Categories: Avon, Environment, Everyday Life
Talcott Mountain: A View of Early New England
The Talcott Mountain range lies in the northeastern section of Avon and is arguably the town’s most prominent geographic feature. From an elevation of 1,000 feet, the mountain offers views that reach as far as New Hampshire’s Mount Monadnock to the north and Long Island Sound to the south and encompass more than 50 cities and towns in the surrounding area.
Daniel Wadsworth was the mountain’s most famous resident. Wadsworth was a member of Connecticut’s financial elite, thanks to the efforts of his father, Jeremiah, Hartford’s wealthiest merchant. Daniel was a collector of fine art and known best for founding the Wadsworth Atheneum, the first public art museum in the US.
Wadsworth purchased land on Talcott Mountain in 1805 and turned it into a lavish estate he named Monte Video. Like most luxury estates of the era, Monte Video had gardens, a boat house, an ice house, and ample land for farming. What was different about Monte Video, however, was that Wadsworth opened his property to the public. Wadsworth’s mountain estate became a resort for tourists who strolled the grounds so freely that Wadsworth’s wife, Faith, often complained of feeling like a prisoner in her own home.
In order to take advantage of the mountain’s spectacular views, Wadsworth made two attempts to build observation towers at Monte Video. The first tower, built in 1810, actually blew over, and the second, built in 1840, burned to the ground.

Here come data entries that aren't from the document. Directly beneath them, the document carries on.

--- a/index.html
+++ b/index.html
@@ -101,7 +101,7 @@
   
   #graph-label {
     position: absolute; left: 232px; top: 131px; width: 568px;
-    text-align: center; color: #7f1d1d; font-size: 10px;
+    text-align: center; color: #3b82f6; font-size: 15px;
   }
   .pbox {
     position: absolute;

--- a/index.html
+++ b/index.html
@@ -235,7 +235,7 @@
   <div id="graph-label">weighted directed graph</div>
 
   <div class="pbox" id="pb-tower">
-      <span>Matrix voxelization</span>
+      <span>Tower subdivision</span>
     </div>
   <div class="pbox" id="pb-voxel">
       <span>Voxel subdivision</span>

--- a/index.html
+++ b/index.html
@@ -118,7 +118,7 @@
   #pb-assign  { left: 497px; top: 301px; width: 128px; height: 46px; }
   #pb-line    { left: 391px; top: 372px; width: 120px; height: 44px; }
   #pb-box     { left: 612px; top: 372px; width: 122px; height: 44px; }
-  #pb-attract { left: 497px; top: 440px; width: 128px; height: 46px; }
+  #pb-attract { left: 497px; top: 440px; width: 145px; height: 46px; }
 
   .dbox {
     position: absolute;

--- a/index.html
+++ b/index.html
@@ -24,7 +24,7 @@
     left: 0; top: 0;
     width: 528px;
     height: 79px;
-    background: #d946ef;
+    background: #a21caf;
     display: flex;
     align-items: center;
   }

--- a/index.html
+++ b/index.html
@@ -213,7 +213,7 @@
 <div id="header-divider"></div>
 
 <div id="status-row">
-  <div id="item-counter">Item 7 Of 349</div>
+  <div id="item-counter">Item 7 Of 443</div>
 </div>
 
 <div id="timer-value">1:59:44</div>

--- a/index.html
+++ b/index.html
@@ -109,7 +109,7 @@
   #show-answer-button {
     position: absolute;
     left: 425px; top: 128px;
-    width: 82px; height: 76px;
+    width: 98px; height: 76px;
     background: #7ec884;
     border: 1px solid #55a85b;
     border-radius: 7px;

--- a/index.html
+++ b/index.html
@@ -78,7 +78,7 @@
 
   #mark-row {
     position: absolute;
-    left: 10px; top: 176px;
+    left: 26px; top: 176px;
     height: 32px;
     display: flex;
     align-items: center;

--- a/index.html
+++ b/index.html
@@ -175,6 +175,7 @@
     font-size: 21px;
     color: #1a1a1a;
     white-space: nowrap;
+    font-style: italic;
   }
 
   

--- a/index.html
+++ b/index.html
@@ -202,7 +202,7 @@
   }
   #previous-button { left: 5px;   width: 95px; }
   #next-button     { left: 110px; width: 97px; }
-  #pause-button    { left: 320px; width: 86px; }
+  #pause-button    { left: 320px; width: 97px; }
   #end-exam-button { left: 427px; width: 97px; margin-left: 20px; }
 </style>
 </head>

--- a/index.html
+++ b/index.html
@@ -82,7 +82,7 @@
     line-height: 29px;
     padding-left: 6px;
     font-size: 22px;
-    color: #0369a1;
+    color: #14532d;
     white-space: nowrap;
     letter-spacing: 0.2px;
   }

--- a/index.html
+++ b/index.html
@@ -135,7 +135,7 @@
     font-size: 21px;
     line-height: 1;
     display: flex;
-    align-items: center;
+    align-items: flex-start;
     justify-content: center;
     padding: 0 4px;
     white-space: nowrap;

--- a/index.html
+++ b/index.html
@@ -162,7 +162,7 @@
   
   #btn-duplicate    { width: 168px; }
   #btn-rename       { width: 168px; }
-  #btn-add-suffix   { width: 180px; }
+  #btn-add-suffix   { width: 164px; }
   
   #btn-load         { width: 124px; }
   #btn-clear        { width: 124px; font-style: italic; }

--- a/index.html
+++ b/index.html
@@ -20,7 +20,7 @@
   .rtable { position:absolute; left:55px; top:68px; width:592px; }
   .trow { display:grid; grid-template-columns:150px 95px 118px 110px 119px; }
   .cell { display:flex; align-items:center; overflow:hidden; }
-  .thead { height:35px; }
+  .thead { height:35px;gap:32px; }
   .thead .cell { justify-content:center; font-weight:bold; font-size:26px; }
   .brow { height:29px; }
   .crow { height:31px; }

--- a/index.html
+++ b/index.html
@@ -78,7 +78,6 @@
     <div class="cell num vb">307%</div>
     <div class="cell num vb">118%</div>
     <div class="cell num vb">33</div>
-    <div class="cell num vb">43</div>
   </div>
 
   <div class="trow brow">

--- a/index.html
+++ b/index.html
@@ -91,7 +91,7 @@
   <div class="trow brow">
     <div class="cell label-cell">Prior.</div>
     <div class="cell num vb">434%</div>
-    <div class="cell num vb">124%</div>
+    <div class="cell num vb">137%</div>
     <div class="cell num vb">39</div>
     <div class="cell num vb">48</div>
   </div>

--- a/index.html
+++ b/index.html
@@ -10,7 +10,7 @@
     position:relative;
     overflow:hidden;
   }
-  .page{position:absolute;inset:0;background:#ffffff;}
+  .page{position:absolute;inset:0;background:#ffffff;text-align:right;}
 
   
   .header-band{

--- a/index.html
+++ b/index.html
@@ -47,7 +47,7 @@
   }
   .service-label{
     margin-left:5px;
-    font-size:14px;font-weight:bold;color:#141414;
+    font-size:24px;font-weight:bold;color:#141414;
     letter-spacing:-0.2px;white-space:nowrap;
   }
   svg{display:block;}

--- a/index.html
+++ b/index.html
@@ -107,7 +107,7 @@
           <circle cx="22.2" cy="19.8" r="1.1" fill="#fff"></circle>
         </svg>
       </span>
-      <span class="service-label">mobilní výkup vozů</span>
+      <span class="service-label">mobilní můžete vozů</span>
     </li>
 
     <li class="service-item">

While much of Monte Video is still private property, in 1965, builders eyed 557 acres of the mountain for development. Thanks to private conservation efforts, and intervention by state and federal agencies, however, the property, including portions of the former Monte Video estate, came under public ownership and is today Talcott Mountain State Park, which extends from Simsbury into Avon.